**Exercise instructions**
If a record below holds a picture, drop the picture and copy everything else exactly.

**Input material**

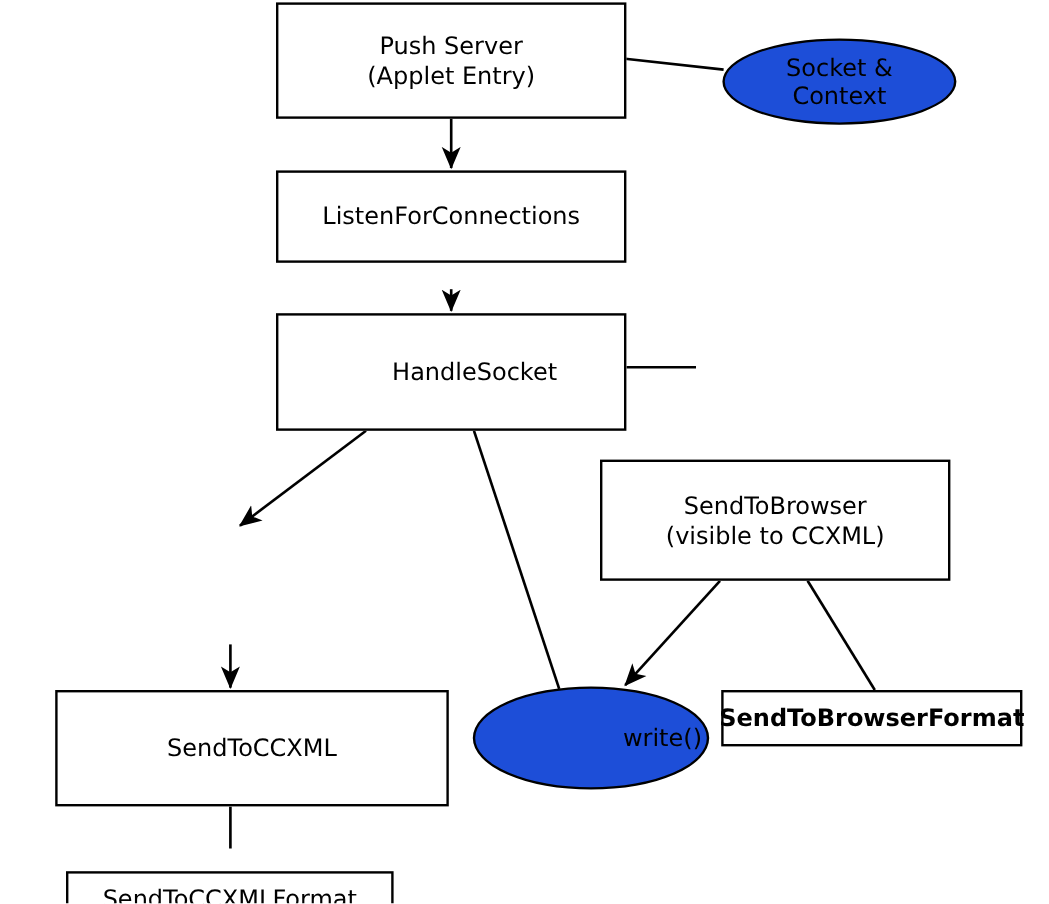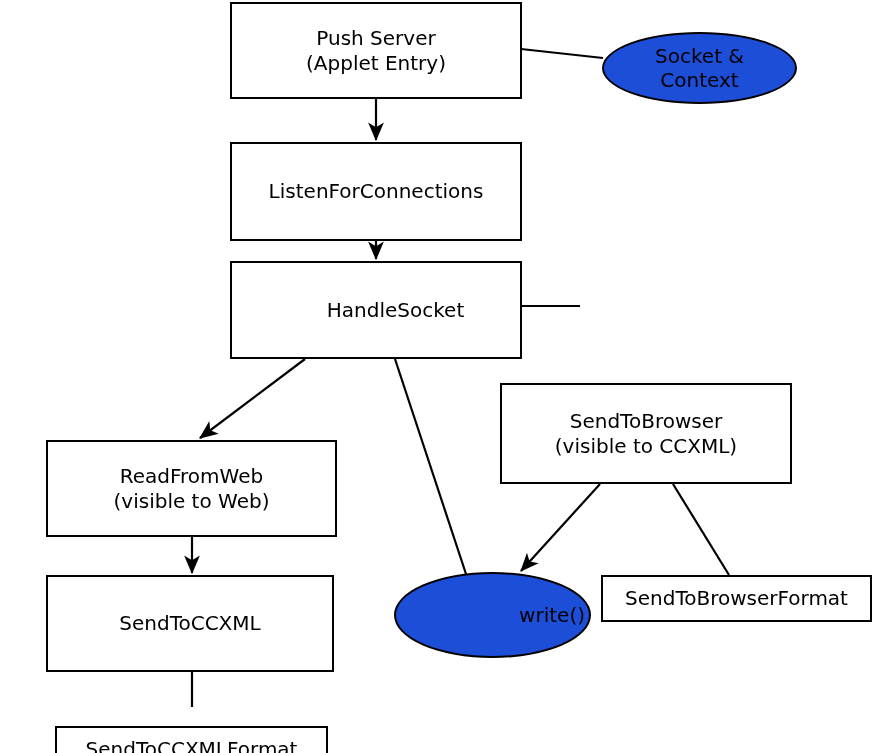"ListenForConnections" div.node { height: 99px -> 77px }
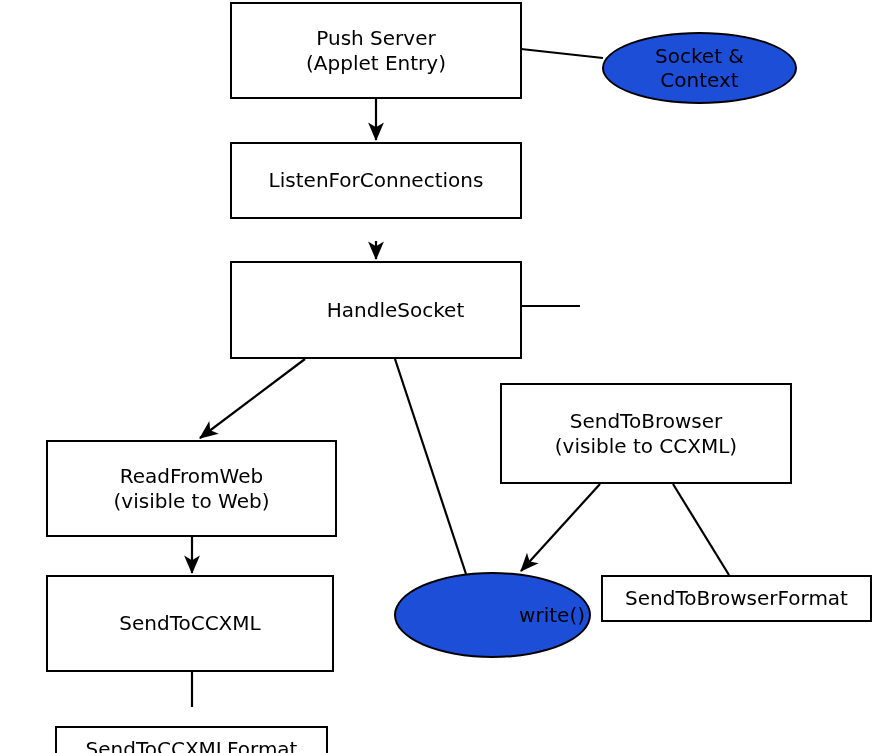"ReadFromWeb" div.node { html: <div> <span>ReadFromWeb (visible to Web)</span> </div> -> none }
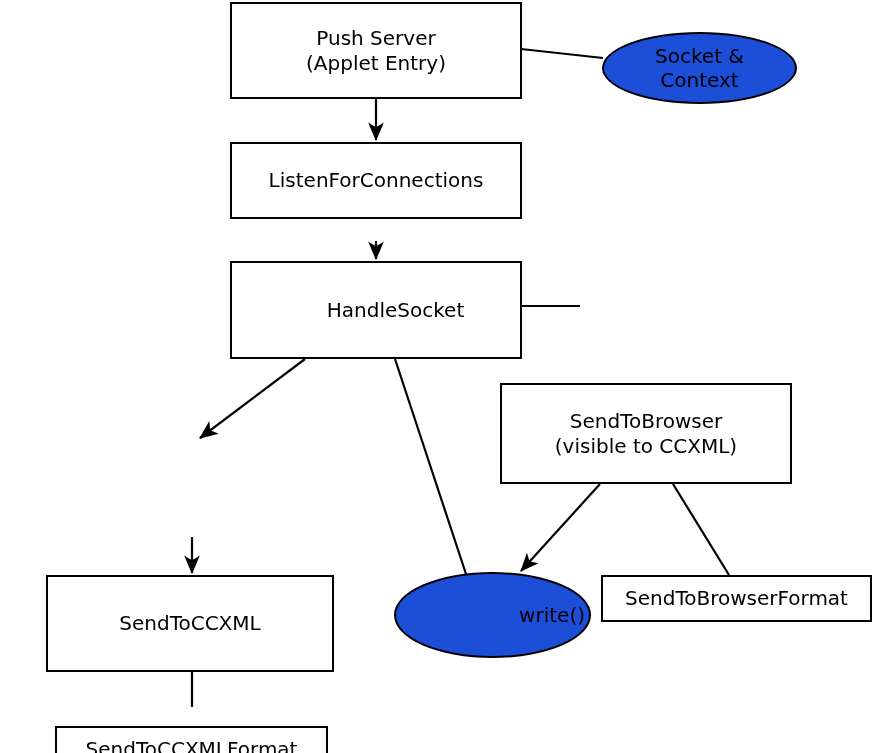"SendToBrowserFormat" div.node { font-weight: none -> bold; width: 271px -> 251px }
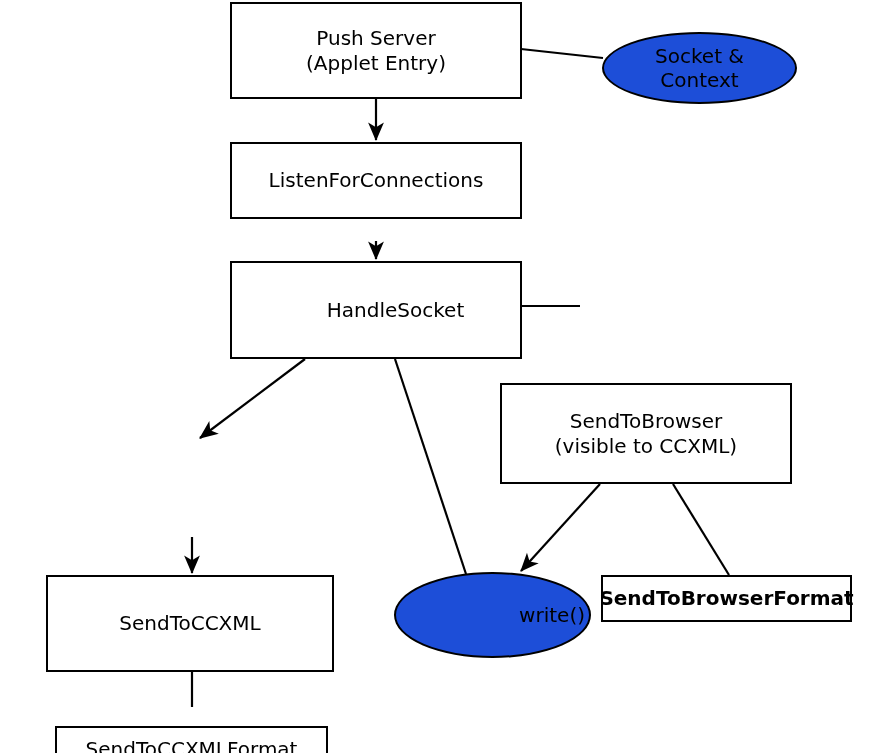"SendToCCXML" div.node { width: 288px -> 328px }
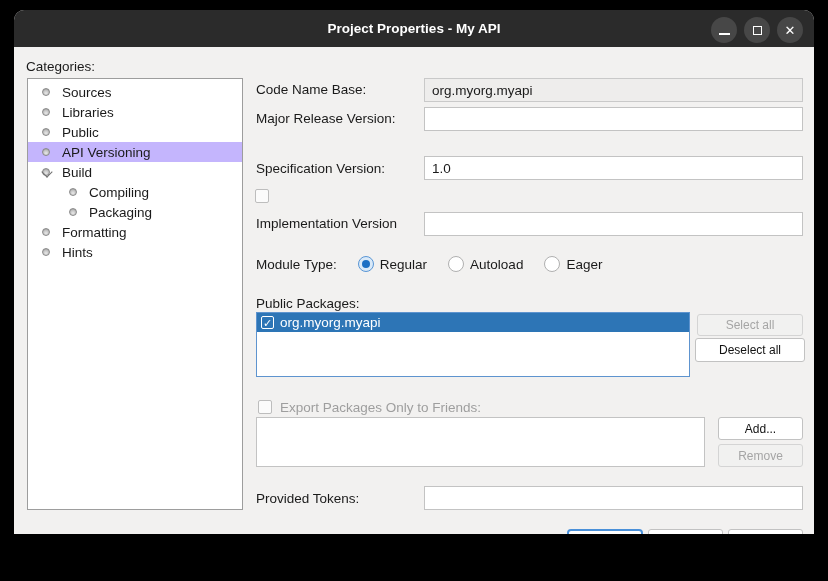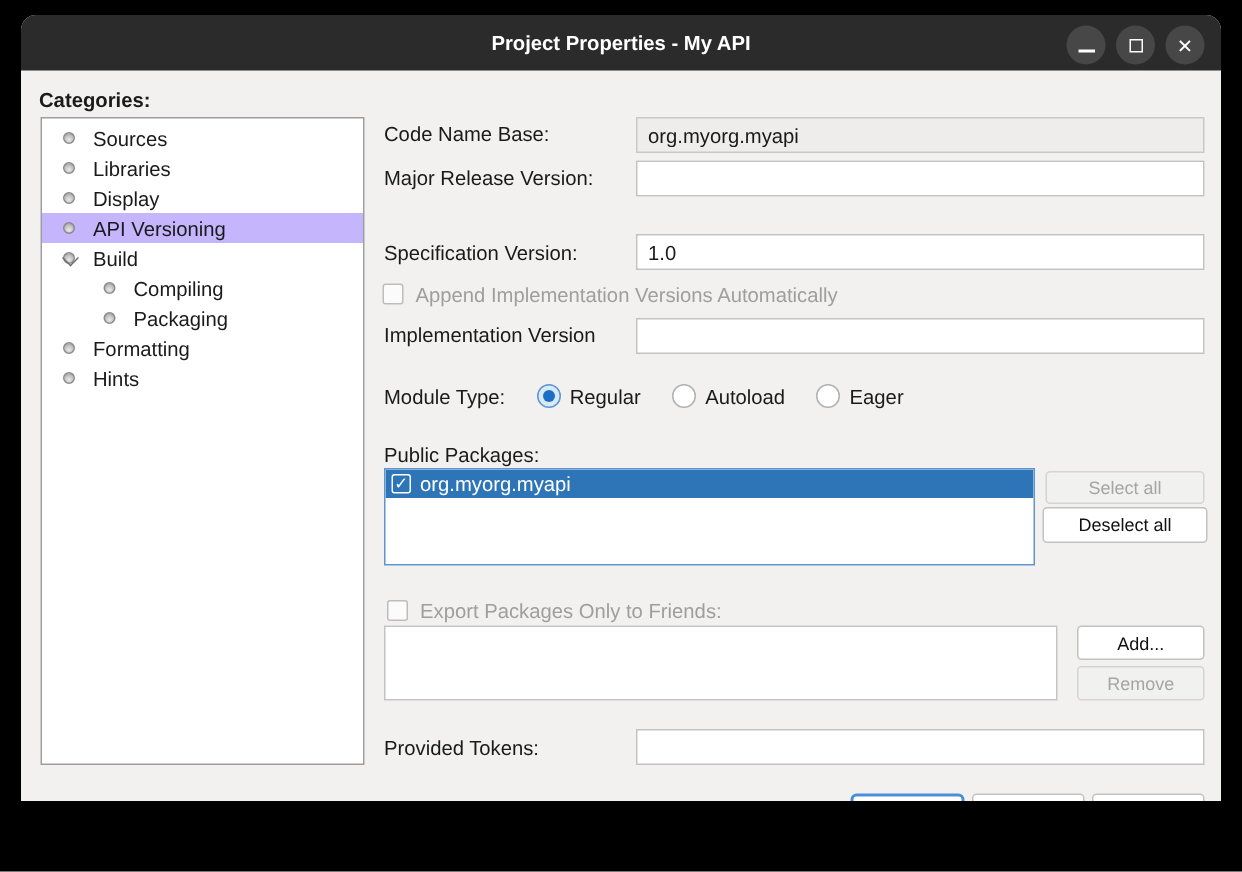"Categories:" div.lbl { font-weight: bold -> none }
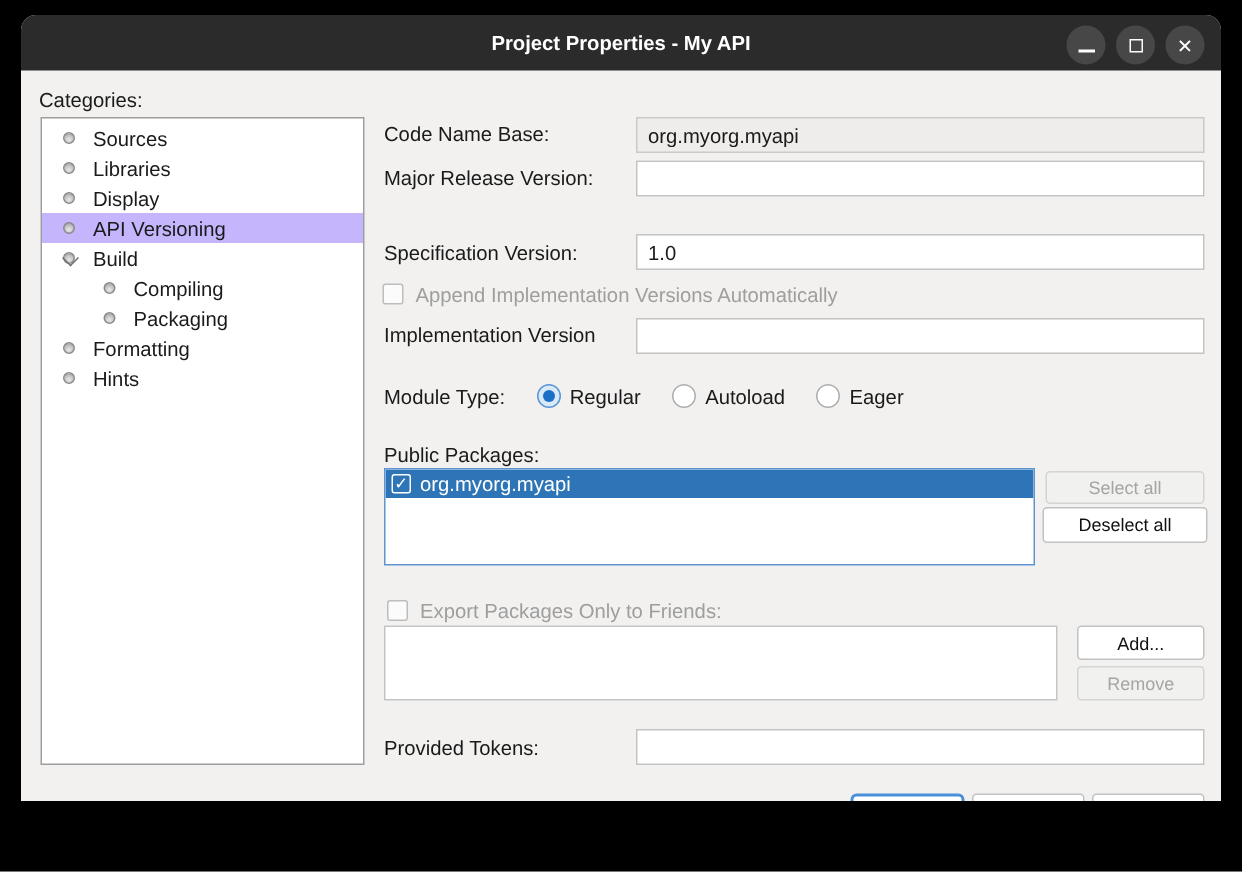"Display" span { text: Display -> Public }
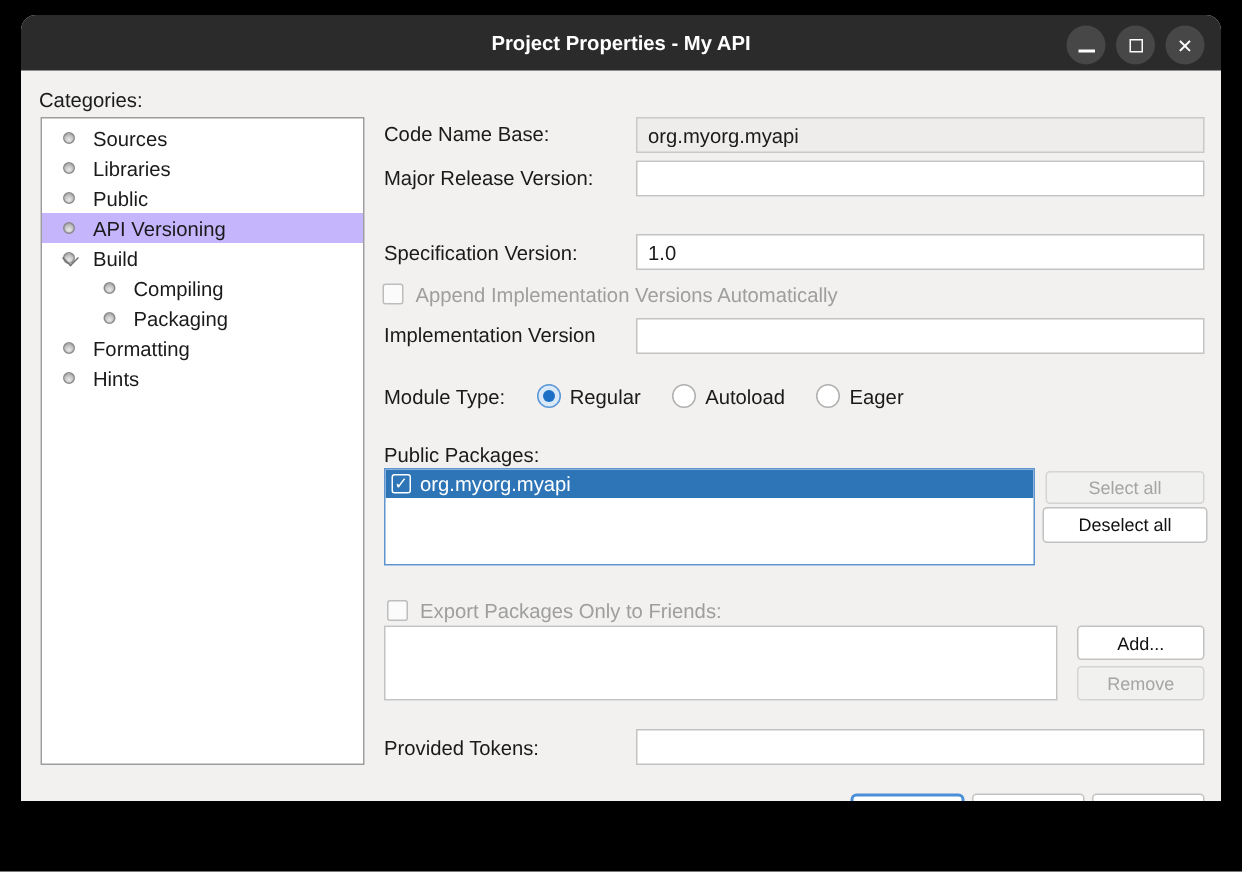"Append Implementation Versions" div.lbl { html: <div>Append Implementation Versions Automatically</div> -> none }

**Solution to the problem**
"ListenForConnections" div.node { height: 99px -> 77px }
"ReadFromWeb" div.node { html: <div> <span>ReadFromWeb (visible to Web)</span> </div> -> none }
"SendToBrowserFormat" div.node { font-weight: none -> bold; width: 271px -> 251px }
"SendToCCXML" div.node { width: 288px -> 328px }
"Categories:" div.lbl { font-weight: bold -> none }
"Display" span { text: Display -> Public }
"Append Implementation Versions" div.lbl { html: <div>Append Implementation Versions Automatically</div> -> none }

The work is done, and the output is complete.